In this article, the computational intelligence method has been devised to resolve the optimal design for the 2-DOF mechanism. It is built by a combination of FEM, statistics, artificial intelligence models, and metaheuristic algorithm. A 2-DOF mechanism is a numerical example to confirm the usefulness of the suggested method. Initially numerical datasets are collected by simulations. ANOVA and Taguchi method are employed in evaluating the parameter’s sensitivity. The analyzed results can generate the new range of design parameters. Based on the datasets from the new design spaces, the desirabilities are determined for the displacement and parasitic error. The calculated results of desirabilities are put into the FIS model as two inputs. The output of the FIS model (SOF) related to the fined design parameters is formulated through ANFIS modeling. The modeled SOF is maximized by LAPO. The results found that the numerical example 3 is determined as the best optimal design for the mechanism.
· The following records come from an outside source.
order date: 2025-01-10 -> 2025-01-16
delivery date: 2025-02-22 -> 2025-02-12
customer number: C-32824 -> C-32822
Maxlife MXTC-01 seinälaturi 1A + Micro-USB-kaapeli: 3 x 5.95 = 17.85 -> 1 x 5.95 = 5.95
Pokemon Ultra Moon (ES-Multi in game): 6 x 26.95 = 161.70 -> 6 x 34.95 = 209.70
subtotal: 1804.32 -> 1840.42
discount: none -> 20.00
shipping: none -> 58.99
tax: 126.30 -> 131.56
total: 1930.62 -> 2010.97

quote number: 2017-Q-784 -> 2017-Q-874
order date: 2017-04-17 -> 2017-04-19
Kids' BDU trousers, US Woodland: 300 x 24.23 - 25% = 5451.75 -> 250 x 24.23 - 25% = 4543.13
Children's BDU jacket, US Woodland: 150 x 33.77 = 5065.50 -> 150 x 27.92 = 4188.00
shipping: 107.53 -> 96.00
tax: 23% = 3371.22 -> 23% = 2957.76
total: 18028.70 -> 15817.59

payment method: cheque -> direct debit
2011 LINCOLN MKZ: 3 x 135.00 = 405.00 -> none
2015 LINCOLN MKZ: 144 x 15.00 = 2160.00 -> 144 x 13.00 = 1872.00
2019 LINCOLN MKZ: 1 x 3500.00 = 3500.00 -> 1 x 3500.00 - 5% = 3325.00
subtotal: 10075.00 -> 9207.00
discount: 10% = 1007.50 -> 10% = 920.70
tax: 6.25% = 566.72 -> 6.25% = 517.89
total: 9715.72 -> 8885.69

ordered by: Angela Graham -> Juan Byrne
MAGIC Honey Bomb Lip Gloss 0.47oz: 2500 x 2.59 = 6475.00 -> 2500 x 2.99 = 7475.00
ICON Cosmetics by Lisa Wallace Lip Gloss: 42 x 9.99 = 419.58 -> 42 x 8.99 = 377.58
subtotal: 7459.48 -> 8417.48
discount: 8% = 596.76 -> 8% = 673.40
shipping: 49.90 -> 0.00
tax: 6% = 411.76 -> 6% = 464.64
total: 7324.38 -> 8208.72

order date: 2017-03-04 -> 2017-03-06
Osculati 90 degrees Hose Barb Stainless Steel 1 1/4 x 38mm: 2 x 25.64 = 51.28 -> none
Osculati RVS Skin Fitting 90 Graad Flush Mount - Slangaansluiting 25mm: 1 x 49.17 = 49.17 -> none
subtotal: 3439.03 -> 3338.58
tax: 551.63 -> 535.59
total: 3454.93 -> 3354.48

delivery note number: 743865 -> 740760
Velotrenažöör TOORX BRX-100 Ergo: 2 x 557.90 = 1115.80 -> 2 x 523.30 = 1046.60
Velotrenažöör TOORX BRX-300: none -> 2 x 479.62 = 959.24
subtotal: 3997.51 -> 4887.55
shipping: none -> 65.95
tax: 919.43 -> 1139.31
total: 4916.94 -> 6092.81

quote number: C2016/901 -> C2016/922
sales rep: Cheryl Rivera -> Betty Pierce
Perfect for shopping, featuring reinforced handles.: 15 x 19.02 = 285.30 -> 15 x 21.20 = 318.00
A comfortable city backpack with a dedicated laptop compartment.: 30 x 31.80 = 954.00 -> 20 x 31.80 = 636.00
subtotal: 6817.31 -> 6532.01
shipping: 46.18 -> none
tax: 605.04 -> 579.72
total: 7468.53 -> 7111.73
In evaluating the precision of approximate model, a few AI techniques and regression are utilized in comparison with the developed ANFIS model. The datasets of example 3 are divided into the training, testing, and validating sets for modeling and comparing among the AI and MLR methods. The results indicate that the performance measurements of the proposed ANFIS model (R2 is close to 1, MSE is around 10–4, and RMSE is about 10–2) are better than those of the MLP, DNN, and MLR. Based on the results of by using Wilcoxon and Friedman analysis, the proposed computational intelligence method is more effective than the TCF, ANFIS-integrated TLBO, and ANFIS-integrated Jaya in searching the optimal displacement and parasitic error. The results revealed that the optimal displacement and parasitic error are approximately 2.2109 mm and 0.0028 mm, respectively. In future work, the achieved results can be facilitated to the optimal design for general compliant mechanisms with irregular shapes and complex structures. Some physical prototypes are manufactured to validate the predicted results. Moreover, the main controllable parameters of the AI methods can be optimized to find the best suitable factors for modeling.